Une cascade à laisser aux professionnels

Ce 1ᵉʳ octobre, en ouvrant les statistiques du mois de septembre, le constat est encore une fois sans appel. On peut lancer un avis de recherche pour les modèles électriques de Stellantis. Les constructeurs japonais font certes pire, mais eux n’ont jamais eu de modèles en tête du classement des ventes quelques mois plus tôt. 

Cette chute est, pour certains modèles, impressionnante. Souvenez-vous, en 2022 et 2023, la Fiat 500e était régulièrement sur le podium des ventes avec la Peugeot e-208. Cette année, elle dépasse difficilement les 3 000 immatriculations, dont plus de 20 % réalisées par des concessions. C’est une baisse de 76 % par rapport à 2024, qui n’était déjà pas un grand cru. La Fiat 600e recule aussi de 67 %. Quant à la marque Abarth — devenue 100 % électrique — ses ventes ont chuté de 62 %. Pour enfoncer le couteau dans la plaie, sur 456 Abarth électriques immatriculées en 2025, 243 l’ont été par un concessionnaire (53 %). 

Production Fiat 500e Mirafiori // Source : Fiat
La production Fiat 500e à Mirafiori tourne au ralenti // Source : Fiat

L’hémorragie est aussi visible dans d’autres marques du groupe proposant des modèles électriques : -50 % sur la DS 3 Crossback, −59 % sur la Jeep Avenger, −74 % sur l’Opel Corsa-e, −62 % sur la Mokka-e, −52 % sur la Peugeot e-2008 et −62 % sur la e-208. Sans oublier le flop de Lancia. Les pourcentages font froid dans le dos, et les nouveautés n’arrivent pas à redresser la barre malgré les efforts déployés à leur lancement.

Un marché impitoyable

Face à l’adversité, le groupe ne va certainement pas baisser les bras. Néanmoins, depuis le départ au 1er décembre 2024 de Carlos Tavares, remplacé en mai 2025 par Antonio Filosa, le groupe semble en pilote automatique plutôt qu’en stratégie de sortie de crise : les nouveautés sortent comme prévu, les immatriculations stratégiques tentent de cacher des cadavres dans des placards qui débordent. Cette inertie donne envie de les secouer. Stellantis gâche un potentiel réel, et c’est sans doute ce qu’il y a de plus insupportable. 

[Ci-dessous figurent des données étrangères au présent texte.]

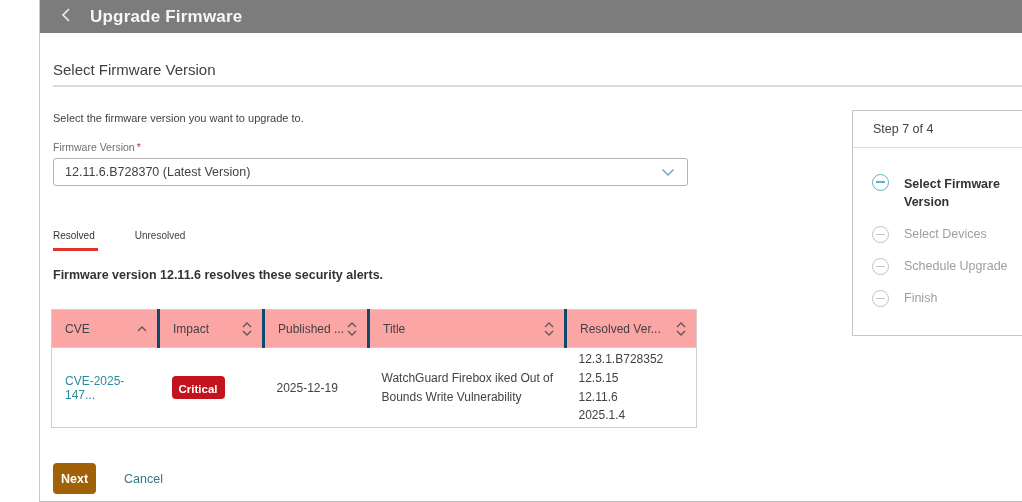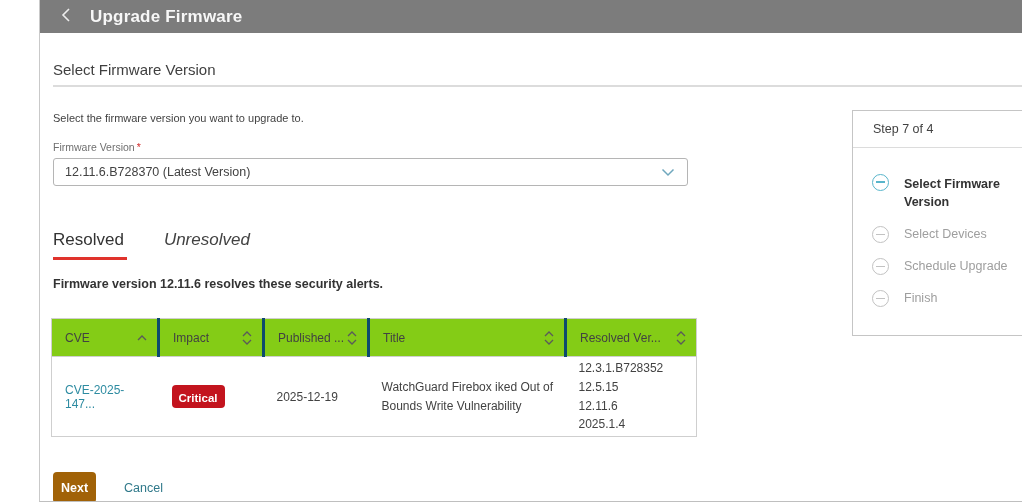"Resolved" .tab { font-size: 17px -> 10px }
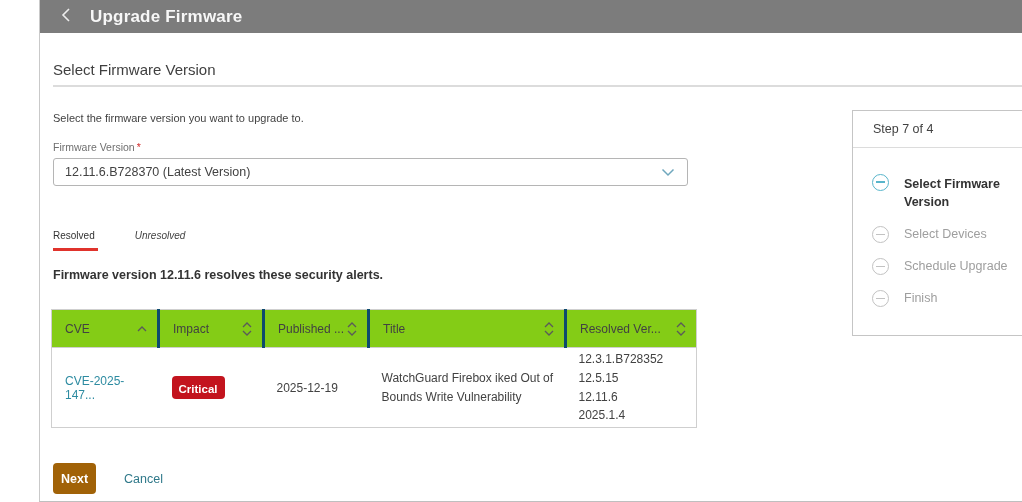"Unresolved" .tab + .tab { font-style: italic -> none }
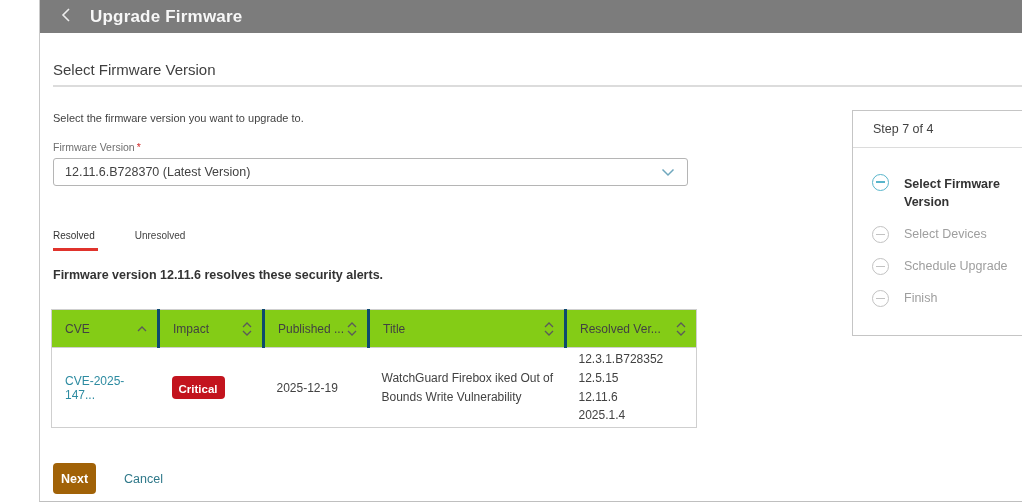"CVE" .cve-table th { background: #84cc16 -> #fca5a5 }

John Elkann et Antonio Filosa en visite d'usine // Source : Stellantis
John Elkann et Antonio Filosa en visite d’usine // Source : Stellantis

Sont-ils conscients que les parts de marché qu’ils perdent aujourd’hui dans l’électrique pourraient l’être pour toujours ? Le client de voiture électrique n’est pas aussi fidèle que ne l’étaient ceux du thermique. Et c’est sans compter sur les clients déçus qui répètent en boucle sur les réseaux sociaux « plus jamais du Stellantis ». La confiance est rompue et les marques vont devoir déployer des efforts considérables pour récupérer des acheteurs. Le leasing social va les aider en France, mais du côté des nouveautés, la route va être longue.

Offres Stellantis du leasing social 2025 // Source : Stellantis
Offres Stellantis du leasing social 2025 // Source : Stellantis

L’électrique ne prend pas autant que prévu, et cela ne marchera pas mieux sur leurs versions sportives qui manquent d’âme. Entre mauvais positionnement tarifaire, problèmes de fiabilité, un réseau qui ne joue pas le jeu et des technologies datées, Stellantis doit mettre les bouchées doubles pour corriger le tir maintenant, s’il veut rejoindre l’oasis… au lieu d’errer dans le désert.